- [Work task]:
Work through the data below and give the number of lines holding "flex", nothing more.

- [Task data]:
··········
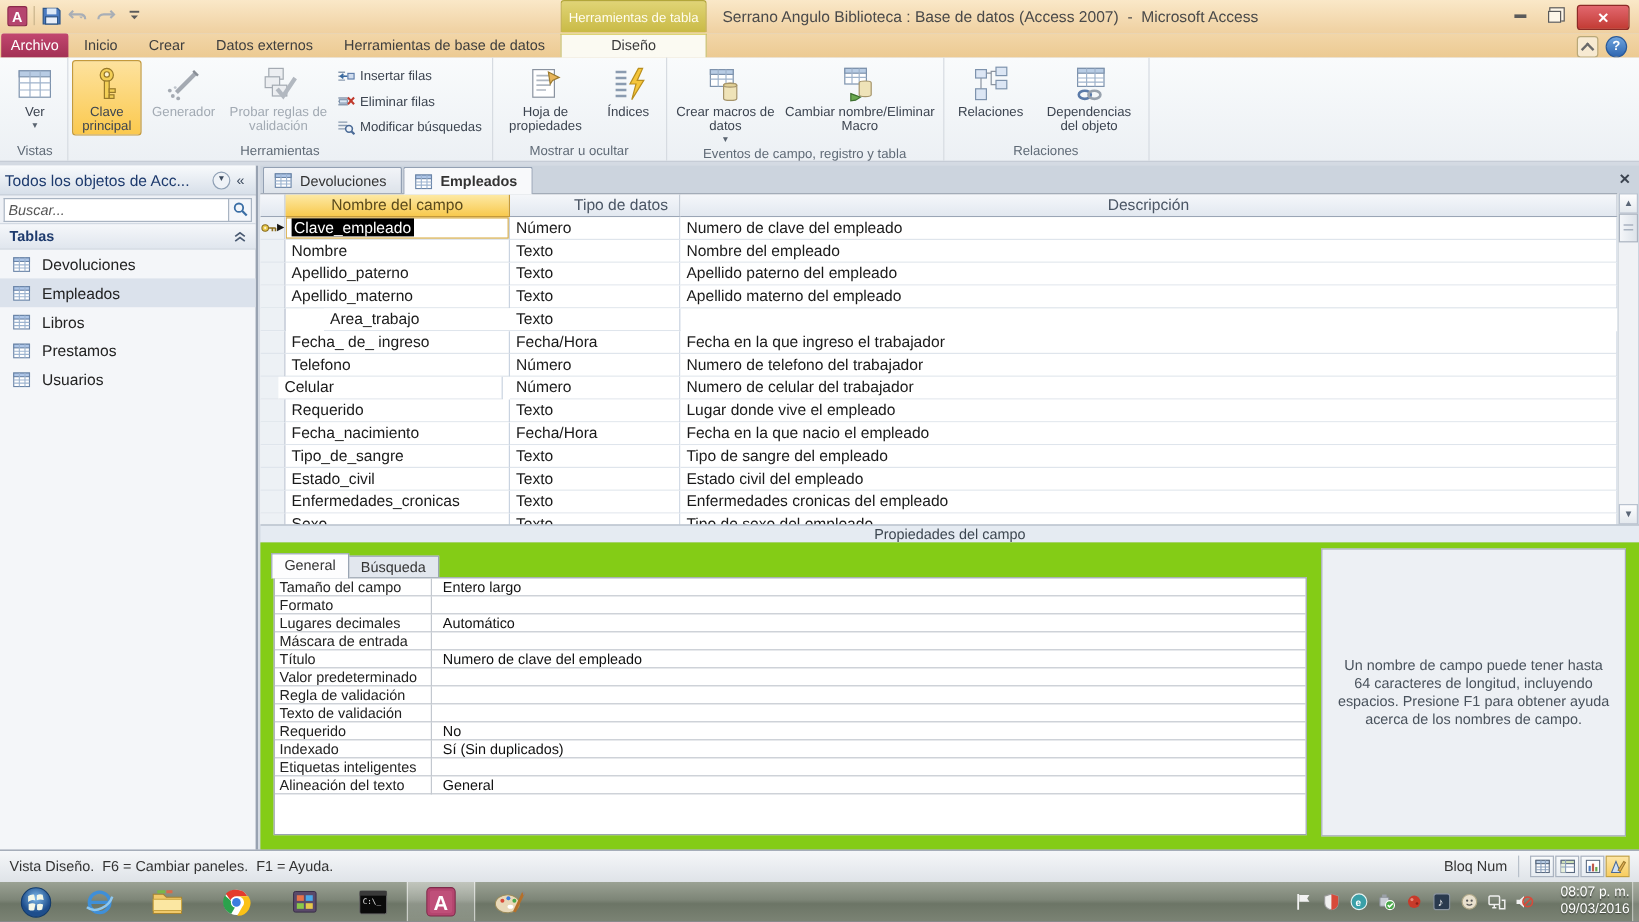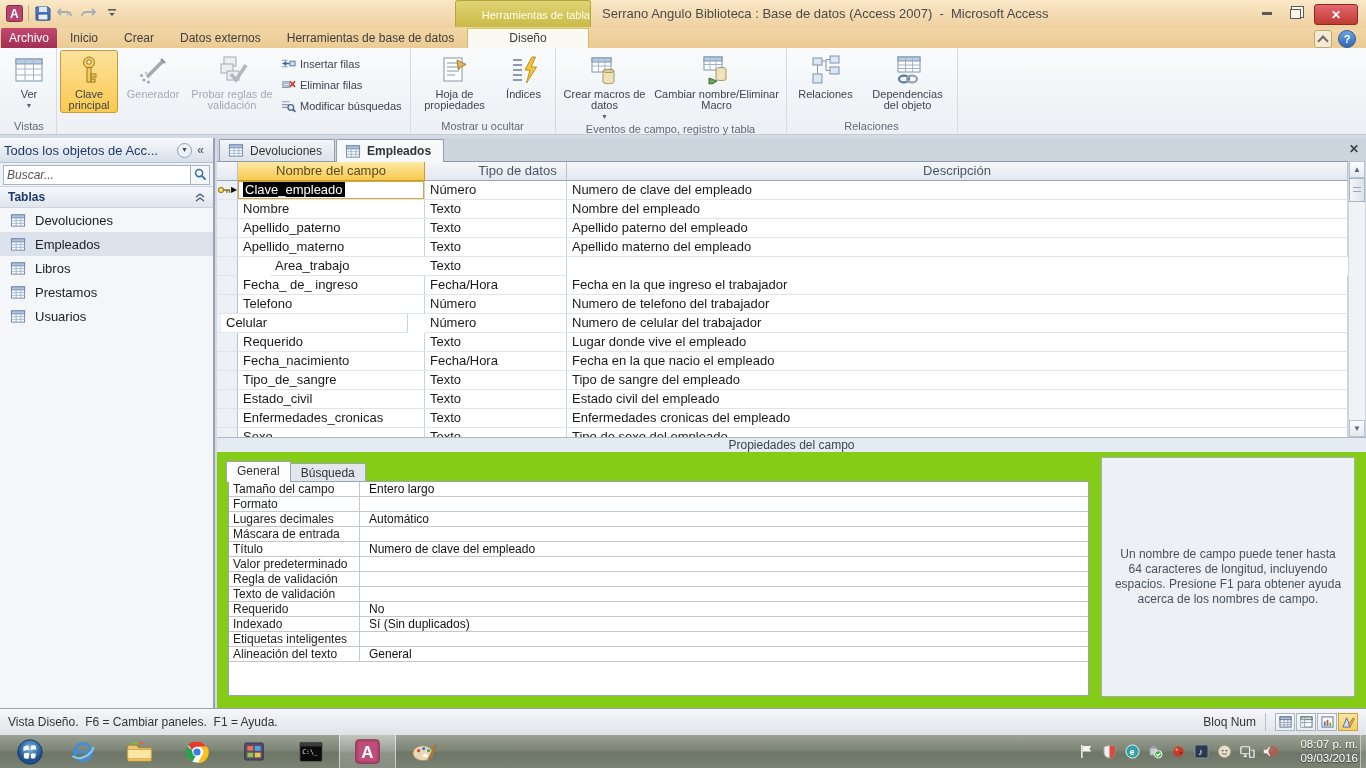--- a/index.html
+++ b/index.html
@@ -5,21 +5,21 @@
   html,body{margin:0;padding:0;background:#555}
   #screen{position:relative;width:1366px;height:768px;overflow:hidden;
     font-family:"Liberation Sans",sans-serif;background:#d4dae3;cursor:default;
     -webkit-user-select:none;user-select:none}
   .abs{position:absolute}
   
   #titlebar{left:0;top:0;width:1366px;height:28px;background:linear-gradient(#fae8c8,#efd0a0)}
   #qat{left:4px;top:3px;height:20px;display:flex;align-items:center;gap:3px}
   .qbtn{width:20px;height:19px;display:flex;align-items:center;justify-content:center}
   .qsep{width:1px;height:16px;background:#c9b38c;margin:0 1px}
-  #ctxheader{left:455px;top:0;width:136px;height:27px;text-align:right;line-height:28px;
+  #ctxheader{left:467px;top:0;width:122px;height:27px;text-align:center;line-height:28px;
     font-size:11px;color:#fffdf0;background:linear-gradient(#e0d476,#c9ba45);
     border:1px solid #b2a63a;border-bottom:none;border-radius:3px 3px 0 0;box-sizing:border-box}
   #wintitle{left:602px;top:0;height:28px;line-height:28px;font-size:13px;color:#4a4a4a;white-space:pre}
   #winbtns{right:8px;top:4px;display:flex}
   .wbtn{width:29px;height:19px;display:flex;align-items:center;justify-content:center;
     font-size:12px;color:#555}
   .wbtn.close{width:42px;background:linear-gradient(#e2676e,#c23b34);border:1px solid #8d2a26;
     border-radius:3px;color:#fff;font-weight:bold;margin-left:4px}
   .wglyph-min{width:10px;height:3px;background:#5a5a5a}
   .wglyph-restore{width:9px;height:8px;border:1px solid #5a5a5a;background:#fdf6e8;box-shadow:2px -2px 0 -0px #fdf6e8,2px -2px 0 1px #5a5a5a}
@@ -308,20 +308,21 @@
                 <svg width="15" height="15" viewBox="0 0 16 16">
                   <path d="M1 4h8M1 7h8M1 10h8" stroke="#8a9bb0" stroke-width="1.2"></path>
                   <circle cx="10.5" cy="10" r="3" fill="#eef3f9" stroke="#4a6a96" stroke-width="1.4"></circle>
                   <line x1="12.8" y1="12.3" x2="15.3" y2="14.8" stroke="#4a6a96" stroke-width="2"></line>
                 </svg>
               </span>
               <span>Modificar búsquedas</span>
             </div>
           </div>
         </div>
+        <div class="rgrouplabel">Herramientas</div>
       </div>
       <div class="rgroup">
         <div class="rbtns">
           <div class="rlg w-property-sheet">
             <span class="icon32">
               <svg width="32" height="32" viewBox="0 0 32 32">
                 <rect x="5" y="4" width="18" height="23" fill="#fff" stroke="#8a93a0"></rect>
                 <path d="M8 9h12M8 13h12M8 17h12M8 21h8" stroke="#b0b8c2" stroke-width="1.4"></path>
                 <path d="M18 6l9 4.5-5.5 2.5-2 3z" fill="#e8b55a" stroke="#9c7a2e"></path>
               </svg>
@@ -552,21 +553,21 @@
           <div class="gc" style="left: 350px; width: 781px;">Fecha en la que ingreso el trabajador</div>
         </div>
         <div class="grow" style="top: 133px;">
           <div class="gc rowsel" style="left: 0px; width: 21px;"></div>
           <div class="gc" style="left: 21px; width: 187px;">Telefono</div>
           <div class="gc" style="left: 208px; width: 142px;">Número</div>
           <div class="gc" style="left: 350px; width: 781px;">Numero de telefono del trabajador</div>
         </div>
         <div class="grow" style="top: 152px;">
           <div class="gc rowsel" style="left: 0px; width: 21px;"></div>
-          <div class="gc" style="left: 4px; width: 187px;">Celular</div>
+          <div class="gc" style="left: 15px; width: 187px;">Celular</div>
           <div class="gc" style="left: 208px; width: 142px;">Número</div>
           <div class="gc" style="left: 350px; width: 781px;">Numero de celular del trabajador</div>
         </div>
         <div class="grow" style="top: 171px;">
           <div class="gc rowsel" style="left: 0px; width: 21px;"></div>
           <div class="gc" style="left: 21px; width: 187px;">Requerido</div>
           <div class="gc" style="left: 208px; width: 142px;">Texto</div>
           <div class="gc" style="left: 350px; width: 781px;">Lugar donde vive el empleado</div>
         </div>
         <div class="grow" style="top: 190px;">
··········
- [Exercise result]:
4